## What this task involves
Look through the data below and, wherever a line carries the word "subtotal", please copy that line.

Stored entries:

▼

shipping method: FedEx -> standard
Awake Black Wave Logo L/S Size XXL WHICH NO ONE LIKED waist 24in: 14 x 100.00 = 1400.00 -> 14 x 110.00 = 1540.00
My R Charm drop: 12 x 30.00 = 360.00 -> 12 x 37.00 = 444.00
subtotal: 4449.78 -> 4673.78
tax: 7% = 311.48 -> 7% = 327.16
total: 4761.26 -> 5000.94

▲
▼

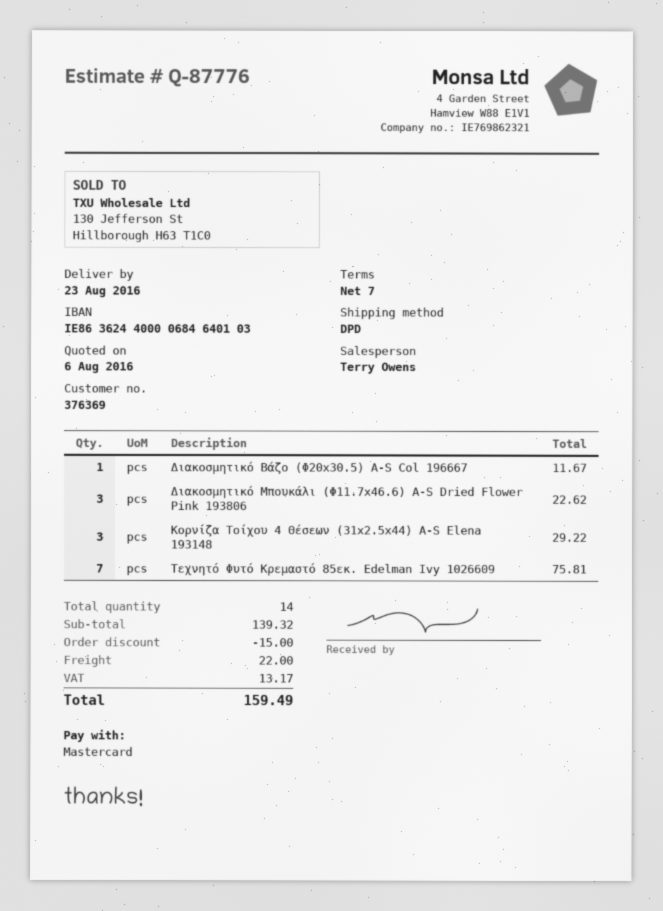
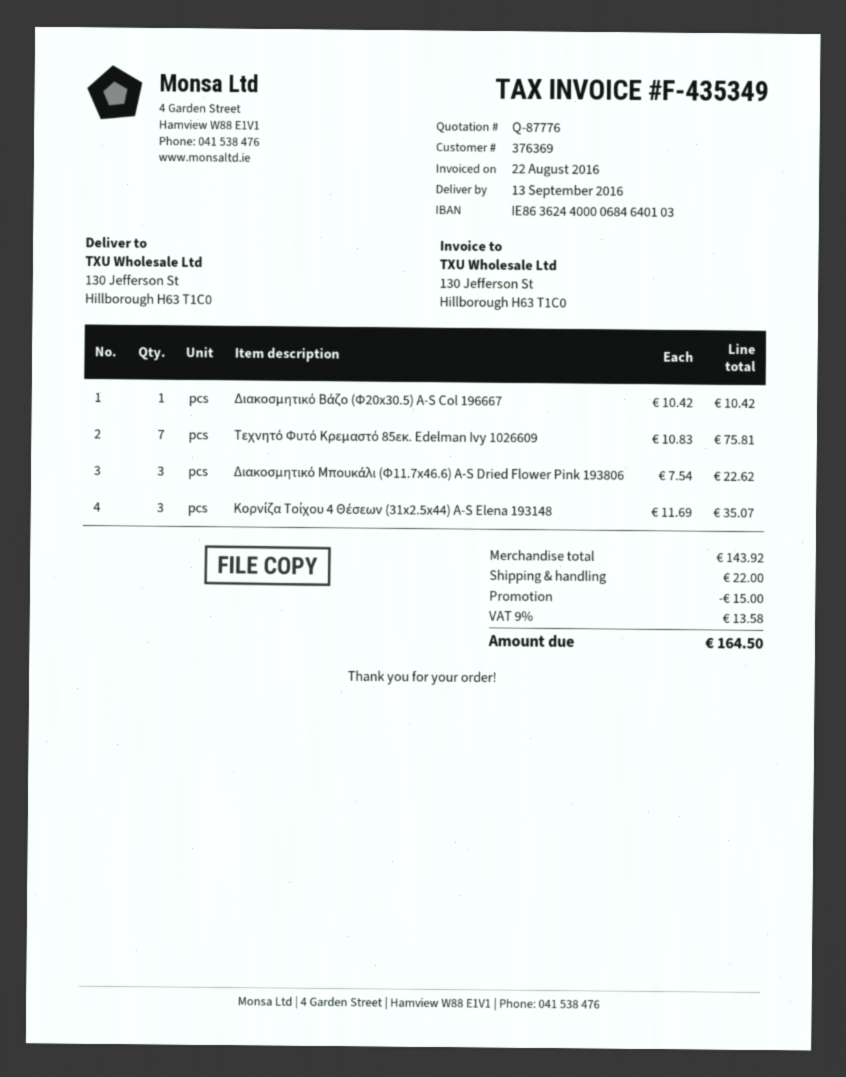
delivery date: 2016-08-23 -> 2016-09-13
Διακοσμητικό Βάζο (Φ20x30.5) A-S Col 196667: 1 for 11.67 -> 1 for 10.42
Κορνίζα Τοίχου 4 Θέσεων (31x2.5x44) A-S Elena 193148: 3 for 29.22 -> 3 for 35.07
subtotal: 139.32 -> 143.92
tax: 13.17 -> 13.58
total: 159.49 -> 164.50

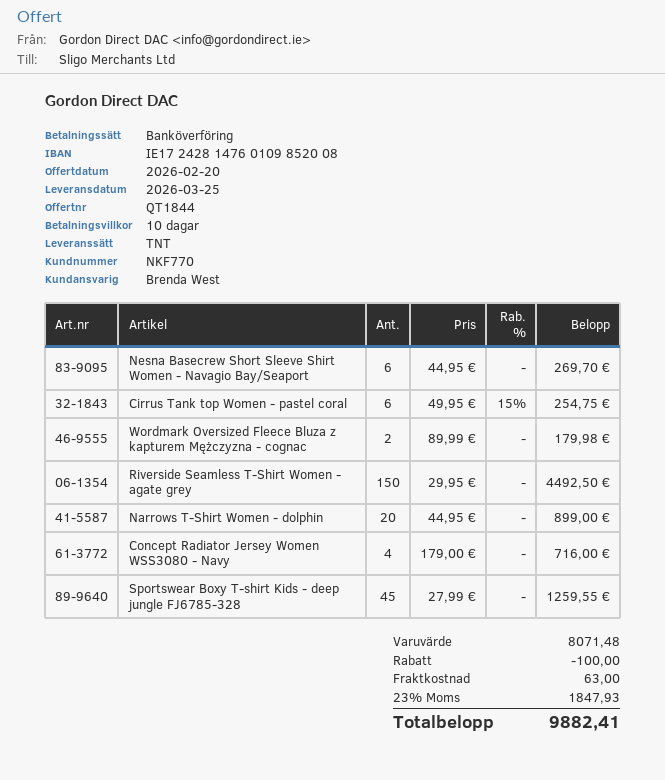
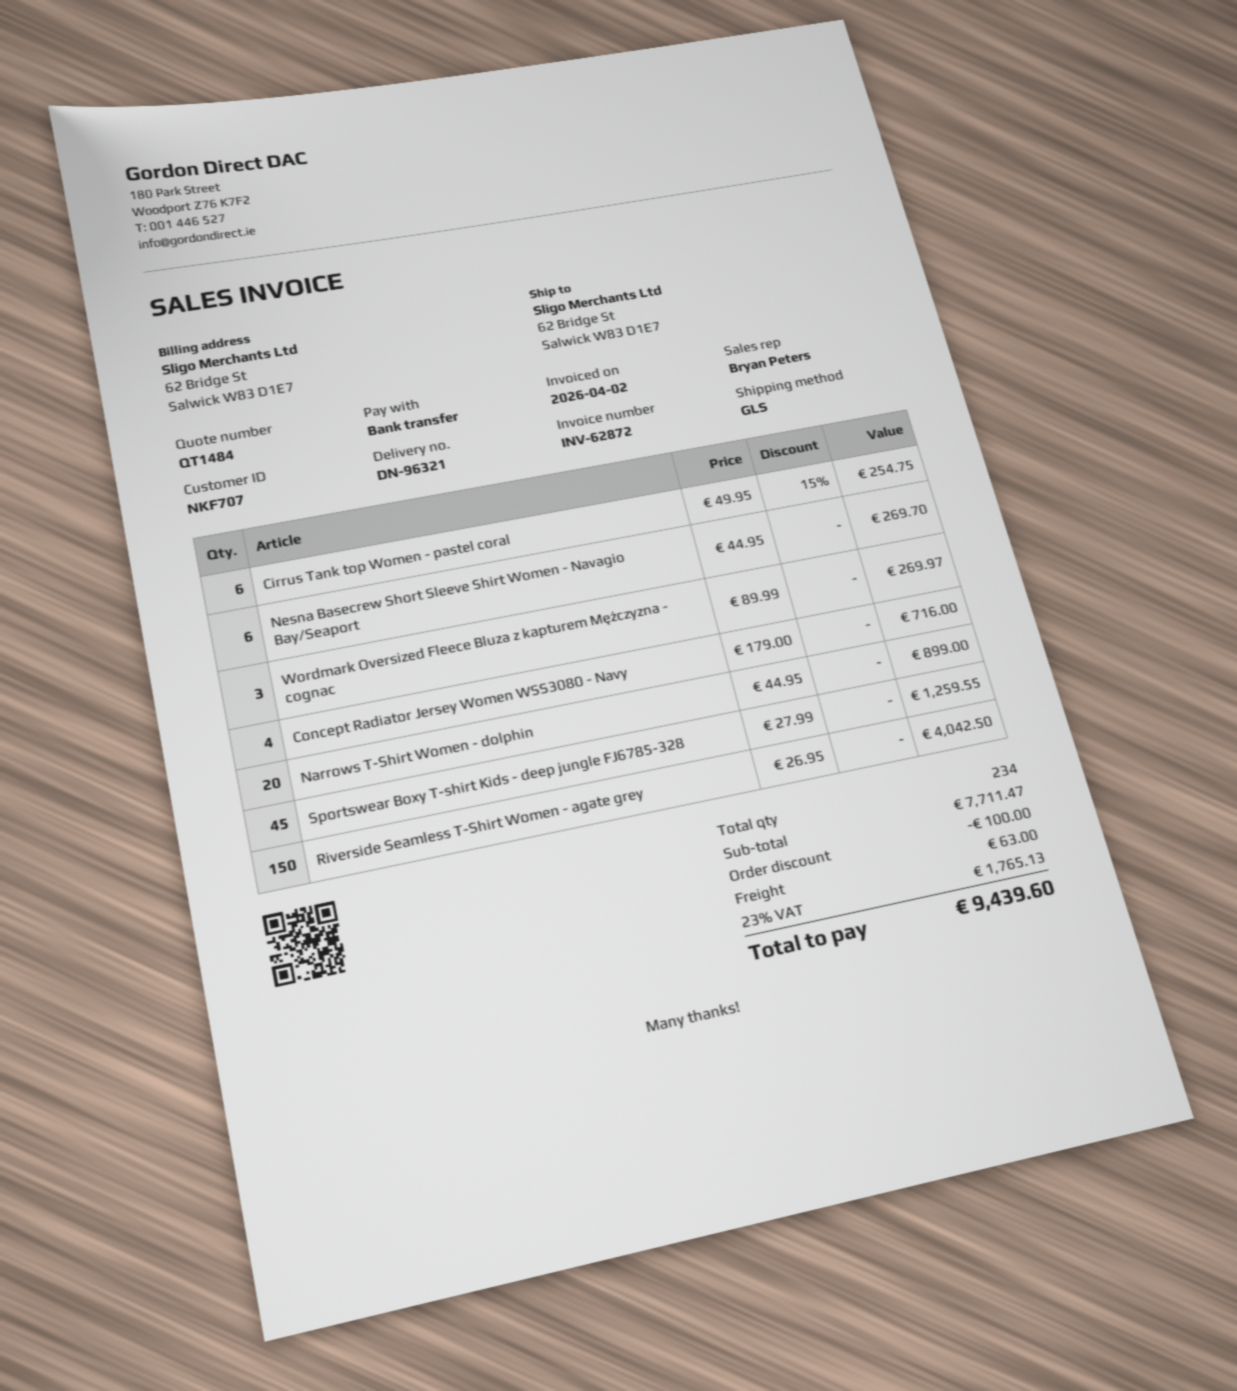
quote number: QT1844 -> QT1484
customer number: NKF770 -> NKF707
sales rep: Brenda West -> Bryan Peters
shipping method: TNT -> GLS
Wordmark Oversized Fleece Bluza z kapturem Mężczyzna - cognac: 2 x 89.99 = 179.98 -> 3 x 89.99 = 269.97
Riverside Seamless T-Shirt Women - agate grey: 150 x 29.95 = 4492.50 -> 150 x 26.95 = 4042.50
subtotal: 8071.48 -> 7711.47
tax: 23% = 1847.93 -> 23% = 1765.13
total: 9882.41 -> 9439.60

▲

## Exercise answer
subtotal: 4449.78 -> 4673.78
subtotal: 139.32 -> 143.92
subtotal: 8071.48 -> 7711.47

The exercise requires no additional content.